When I set a long address using NCE's programming on the main, I set CVs 17, 18 and 29. I use an online CV 17 & 18 calculator to determine those values and the G wire instructions for CV 29. 

Bert


----------



## Greg Elmassian (Jan 3, 2008)

So, you hear confirmation of the settings of 17 and 18 by the decoder, they are what you expect, I assume... 

what are you setting cv 29 to? 
Does the decoder announce 29's setting? I think that is what is happening, it should announce also. Does it? 

Regards, Greg


----------



## blattan (Jan 4, 2008)

The decoder is silent after the CV 17 entry, but after the CV 18 entry it announces the long address. Like many DCC users, I use the locomotive number. Based on the G wire instructions, I am setting CV 29 to 34: 28/128 speed steps; analog mode OFF, normal direction of travel FORWARD; 4 digit address. The decoder announces the value (34). The G wire instructions also give values for REVERSE (35) and for 2 digit FORWARD (2) and REVERSE (3). The key is that for all four values analog mode is OFF. 

Bert


----------



## Greg Elmassian (Jan 3, 2008)

Sure sounds (no pun intended) right. What address does the unit respond to after that? 

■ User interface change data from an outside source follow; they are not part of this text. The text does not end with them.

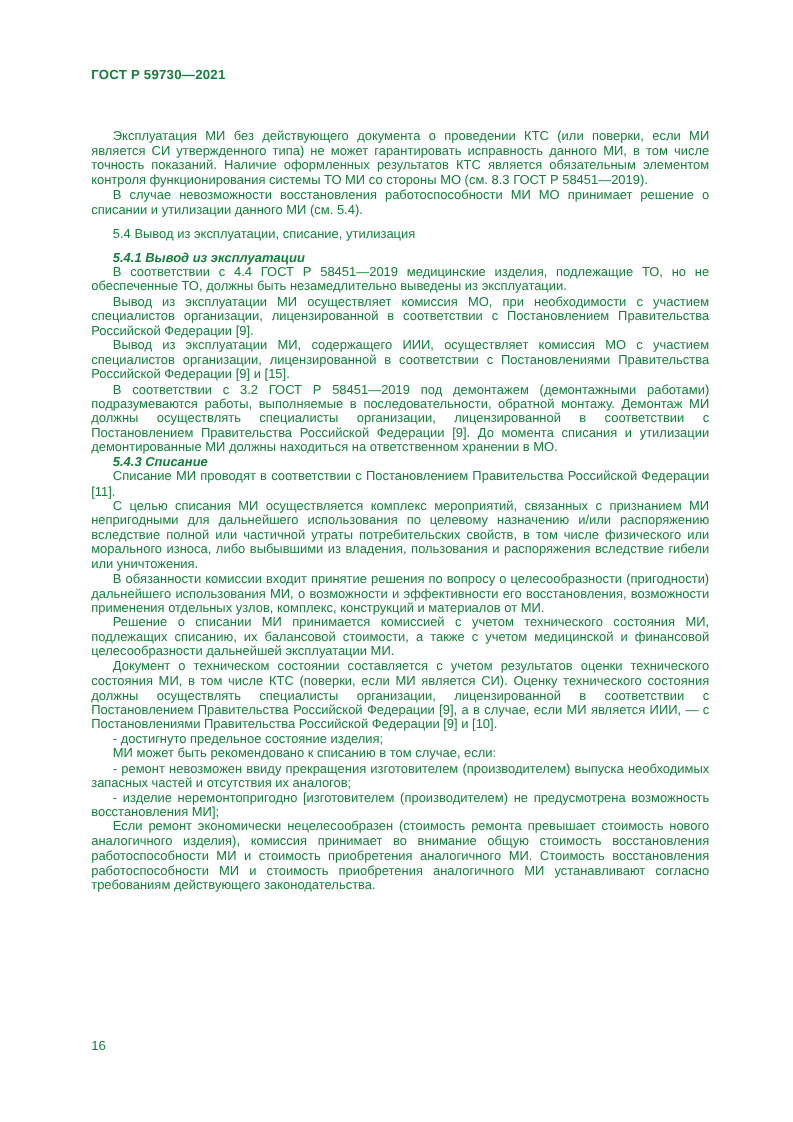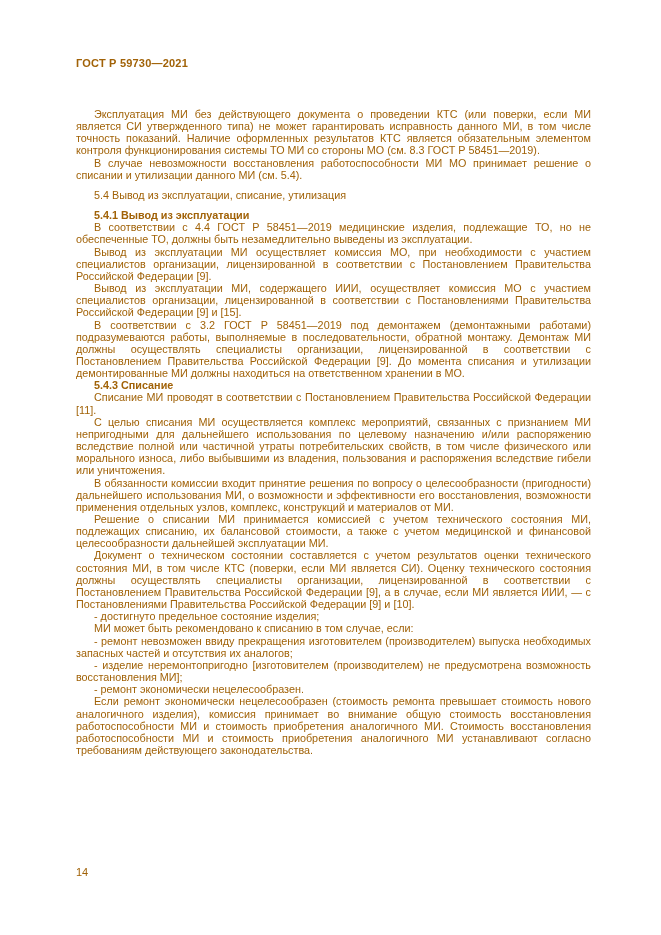--- a/index.html
+++ b/index.html
@@ -13,7 +13,7 @@
     height: 935px;
     background: #ffffff;
     font-family: "Liberation Sans", sans-serif;
-    color: #a16207;
+    color: #15803d;
     overflow: hidden;
   }
   .doc-header {

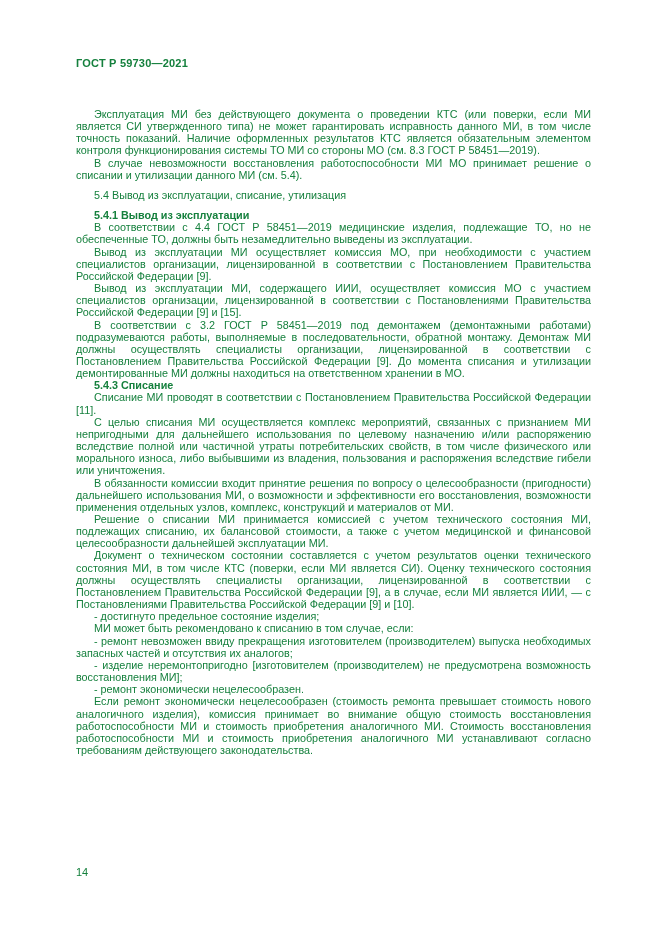--- a/index.html
+++ b/index.html
@@ -44,6 +44,7 @@
   }
   .doc-body p.type-heading2 {
     font-weight: bold;
+    font-style: italic;
   }
   .doc-footer {
     position: absolute;

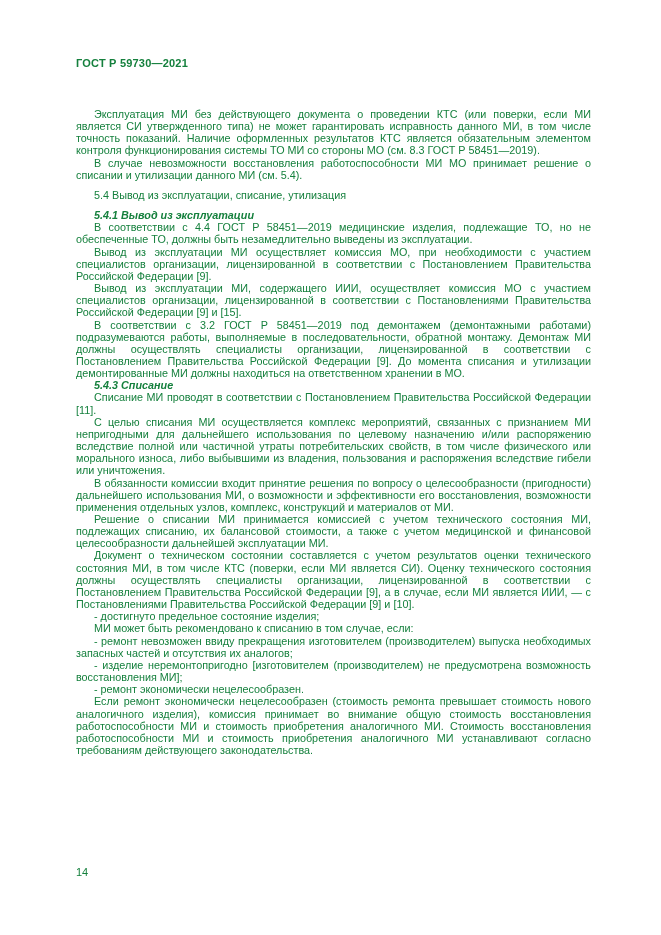--- a/index.html
+++ b/index.html
@@ -78,7 +78,6 @@
       <p class="block type-body">МИ может быть рекомендовано к списанию в том случае, если:</p>
       <p class="block type-list">- ремонт невозможен ввиду прекращения изготовителем (производителем) выпуска необходимых запасных частей и отсутствия их аналогов;</p>
       <p class="block type-list">- изделие неремонтопригодно [изготовителем (производителем) не предусмотрена возможность восстановления МИ];</p>
-      <p class="block type-list">- ремонт экономически нецелесообразен.</p>
       <p class="block type-body">Если ремонт экономически нецелесообразен (стоимость ремонта превышает стоимость нового аналогичного изделия), комиссия принимает во внимание общую стоимость восстановления работоспособности МИ и стоимость приобретения аналогичного МИ. Стоимость восстановления работоспособности МИ и стоимость приобретения аналогичного МИ устанавливают согласно требованиям действующего законодательства.</p>
     </div>
 

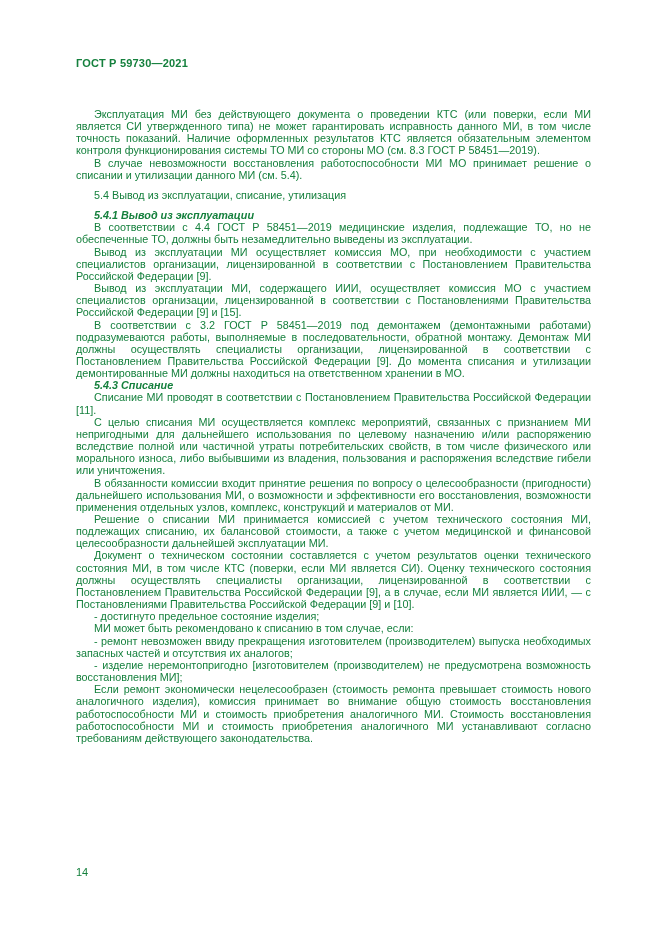--- a/index.html
+++ b/index.html
@@ -81,7 +81,7 @@
       <p class="block type-body">Если ремонт экономически нецелесообразен (стоимость ремонта превышает стоимость нового аналогичного изделия), комиссия принимает во внимание общую стоимость восстановления работоспособности МИ и стоимость приобретения аналогичного МИ. Стоимость восстановления работоспособности МИ и стоимость приобретения аналогичного МИ устанавливают согласно требованиям действующего законодательства.</p>
     </div>
 
-  <div class="doc-footer">14</div>
+  <div class="doc-footer">16</div>
 </div>
 
 </body></html>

If it is the short address, I would investigate what is actually in the decoder, on a programming track. If it's the long address, the CV29 operation is in question. 

I think the answer to the first question will lead to what the problem is. 

Will be interesting. I could also try simulating this myself this weekend if it's helpful. I know the QSI guys pretty well, and if there is a bug, they will fix it. 

Regards, Greg


----------



## Treeman (Jan 6, 2008)

What hardware would be required to use the QSI programer. A computer, and power supply, I would guess. Do you need a DCC control in place.


----------



## Greg Elmassian (Jan 3, 2008)

The programmer comes with everything you need except a computer, a locomotive, and wires from the programmer to the programming track. It comes with it's own power supply... 

Regards, Greg


----------



## blattan (Jan 4, 2008)

The unit responds to the long address, which is what I want and expected. 

Bert


----------



## Treeman (Jan 6, 2008)

I read in reference to a program track, and programing on the main. Are both of these features within the QSI programer.


----------



## Greg Elmassian (Jan 3, 2008)

Bert: 
Ahh. So the only problem was changing the address on the programming track? programming on the main works fine then if I am reading your response right. 
I will try the programming track on my NCE system to see if I can "See" the bug. I know the QSI guys will want to fix it. 

Mike: 

You are confusing DCC components with the QSI programming hardware. 

DCC: 

In DCC, you have a number of components, normally: 
a power supply 
a command station (which formats the DCC commands) 
a booster (which combines the power with the DCC commmands and puts them on the rails) 
a throttle (which tells the command station what commands you want) 

Sometimes the above components are packaged together, but ALL FOUR functions exist. 

To program a decoder in a loco: 

You can use POM "Programming On the Main (line), where you have your loco sitting on the layout, and you can program it. 

There is also a special output on your DCC hardware to a dedicated "Programming Track". This is just 2 wires to an ISOLATED section of track. You can do more things here then via POM above. You can read back values, and if you don't remember the address of the loco, it does not matter. 

now, the QSI people use some similar terminology: 

The QSI "programmer" needs to be connected to it's OWN DEDICATED piece of track. They call this a "programming track", so that helps the confusion. 

In addition, there are two software programs with the QSI. One is for downloading firmware to the decoder, changing sounds etc. 

The other software package lets you configure the decoder, just like using the dedicated DCC programming track on your DCC system. 

So, the whole thing is confusing if you are not familiar with DCC. 

hope this helps, 

Regards, Greg


----------



## blattan (Jan 4, 2008)

Greg, 

When I tried to use my NCE programming track (my preference for changing an address), my system could not "read" the decoder. Since I don't have a "booster" on my programming track, I concluded that the system did not have enough power to work properly. Since programming on the main works, I probably won't invest in a booster for my programming track. 

Bert


----------



## Greg Elmassian (Jan 3, 2008)

Right you are Bert, virtually ALL motor/sound decoders require a programming track booster. They are only about $45-$65 bucks, so I bought one, but have not had to use it yet. 

I actually prefer changing the address via POM, but I have to be honest, I can't remember the last time I tried it on the programming track! Is it the same straightforward procedure, or do you need to calculate the CV's? 

Regards, Greg


----------



## blattan (Jan 4, 2008)

I recently upgraded from Sys 1 to NCE and as noted earlier I haven't been able to get the NCE programming track to read a QSI decoder. With Sys 1 and an NCE G decoder, I just input the long address and the system did all of the CV calculations. AFAIK NCE works the same way. 

Bert


----------